I'm using DIGITS to train my tensorflow models, currently a LeNet network with gray[28x28] input using my own classified images.
I prepare a dataset with two labels, 0 and 1 that stands for :
- 0 => not a ball (~ 6000 images)
- 1 => a ball (~ 1000 images)
When I train it using DIGITS, I get a model with an accuracy of ~94% and a loss of 0.27.
When I classify one image using DIGITS, it classifies it well, as you can see below :
Image

Very well, so now I want to use this model in one of my Python script. So I define the model, derived from the network.py provided with DIGITS :

class LeNetModel():

# A placeholder version, allowing to load an image from a numpy array (OpenCV in my case)
def placeholder_gray28(self, nclasses):
x = tf.placeholder(tf.float32, shape=[28, 28, 1], name="x")
return x, self.gray28(x, nclasses)

def gray28(self, x, nclasses, is_training=False):
rs = tf.reshape(x, shape=[-1, 28, 28, 1])
# scale (divide by MNIST std)
rs = rs * 0.0125
with slim.arg_scope([slim.conv2d, slim.fully_connected],
weights_initializer=tf.contrib.layers.xavier_initializer(),
weights_regularizer=slim.l2_regularizer(0.0005)):
model = slim.conv2d(rs, 20, [5, 5], padding='VALID', scope='conv1')
model = slim.max_pool2d(model, [2, 2], padding='VALID', scope='pool1')
model = slim.conv2d(model, 50, [5, 5], padding='VALID', scope='conv2')
model = slim.max_pool2d(model, [2, 2], padding='VALID', scope='pool2')
model = slim.flatten(model)
model = slim.fully_connected(model, 500, scope='fc1')
model = slim.dropout(model, 0.5, is_training=is_training, scope='do1')
model = slim.fully_connected(model, nclasses, activation_fn=None, scope='fc2')

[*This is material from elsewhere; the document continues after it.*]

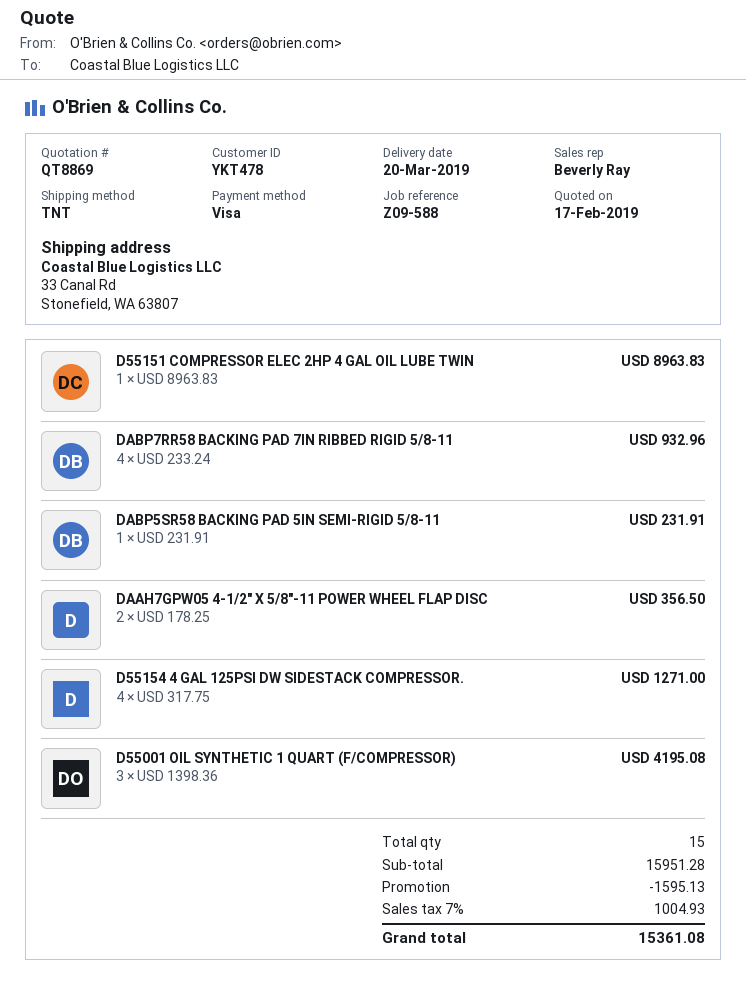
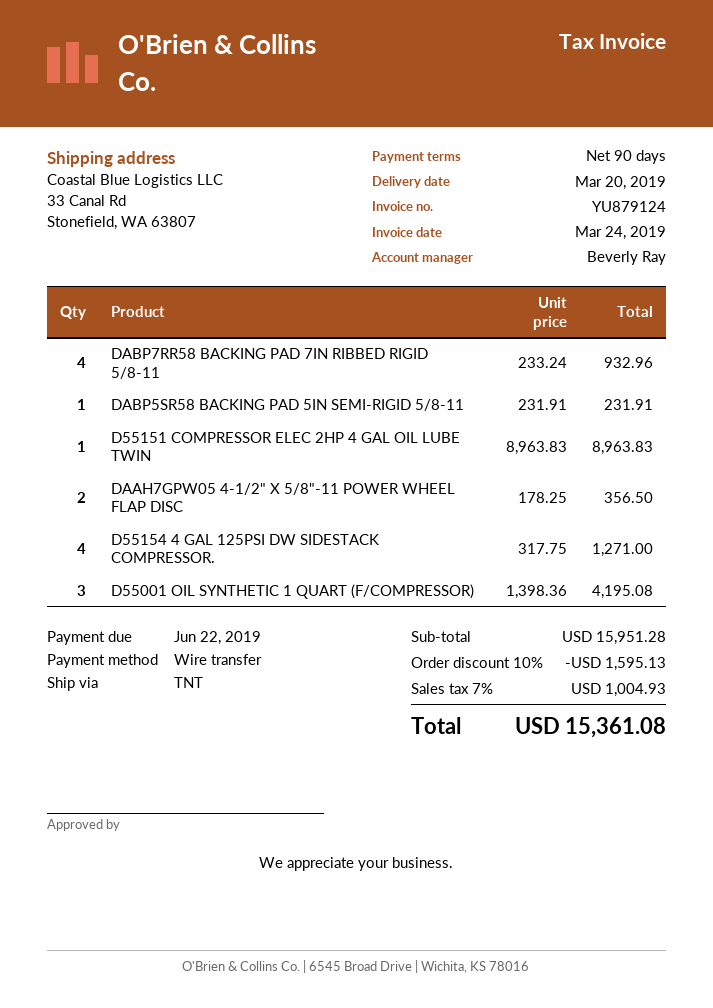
payment method: Visa -> bank transfer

# I only append this softmax, that changes output tensor values but doesn't change the classification
model = tf.nn.softmax(model)

return model

Except the latest softmax, this is the same network as the one that has been trained by DIGITS.

I use this model by shaping and providing a Tensor obtained from the same JPG image as I use in DIGITS :

def name_in_checkpoint(var):
return 'model/' + var.op.name

TF_INTRA_OP_THREADS = 0
TF_INTER_OP_THREADS = 0
MIN_LOGS_PER_TRAIN_EPOCH = 8 # torch default: 8
FLAGS = tf.app.flags.FLAGS
tf.app.flags.DEFINE_boolean('log_device_placement', False, """Whether to log device placement.""")
tf.app.flags.DEFINE_boolean('serving_export', False, """Flag for exporting an Tensorflow Serving model""")

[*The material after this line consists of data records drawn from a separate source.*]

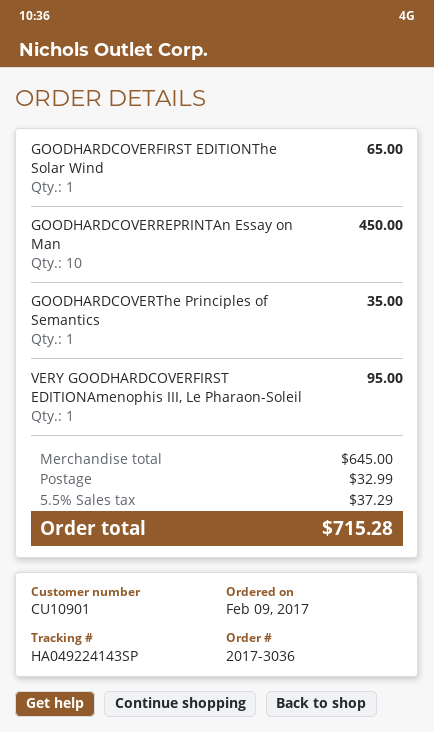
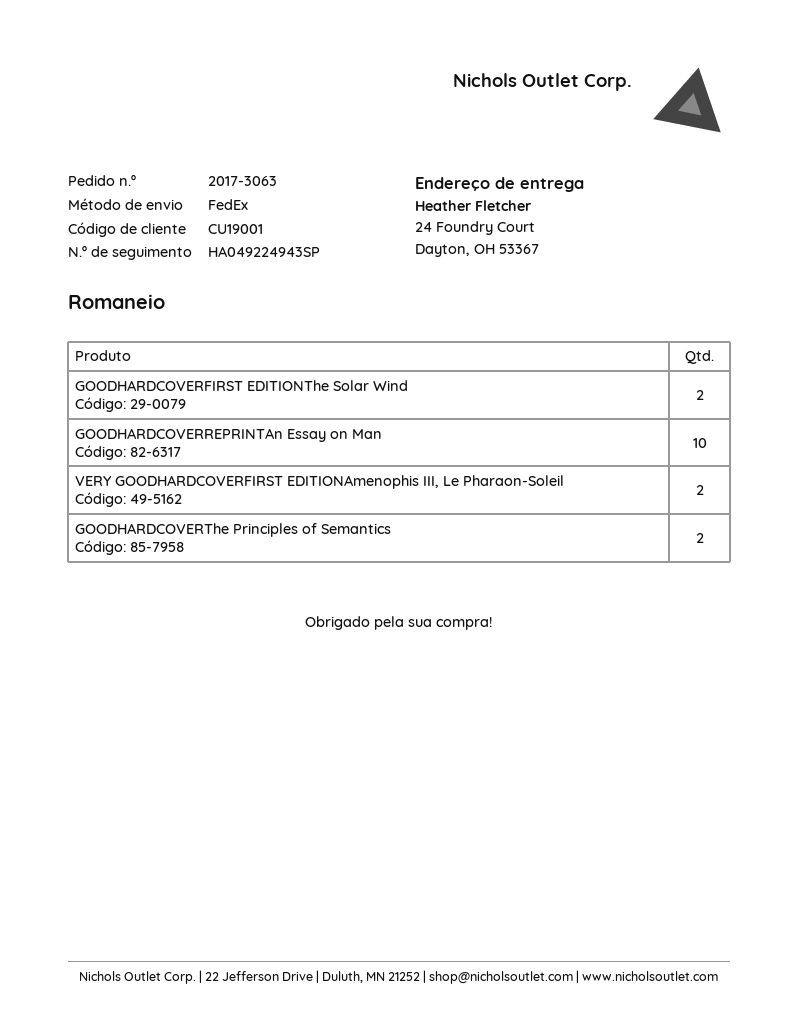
order number: 2017-3036 -> 2017-3063
customer number: CU10901 -> CU19001
tracking number: HA049224143SP -> HA049224943SP
GOODHARDCOVERFIRST EDITIONThe Solar Wind: 1 -> 2
GOODHARDCOVERThe Principles of Semantics: 1 -> 2
VERY GOODHARDCOVERFIRST EDITIONAmenophis III, Le Pharaon-Soleil: 1 -> 2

if __name__ == '__main__':

filename_queue = tf.train.string_input_producer(tf.train.match_filenames_once("img-535.jpg"))

image_reader = tf.WholeFileReader()

key, image_file = image_reader.read(filename_queue)

ball = tf.image.decode_jpeg(image_file)
ball = tf.to_float(ball)
ball = tf.image.resize_bicubic([ball],(28,28))
ball = tf.image.rgb_to_grayscale([ball])
ball = tf.divide(ball, 255)

single_batch = [key, ball]

inference_op = LeNetModel().gray28(ball,2,False)

sess = tf.Session(config=tf.ConfigProto(
allow_soft_placement=True,
inter_op_parallelism_threads=TF_INTER_OP_THREADS,
intra_op_parallelism_threads=TF_INTRA_OP_THREADS,
log_device_placement=FLAGS.log_device_placement))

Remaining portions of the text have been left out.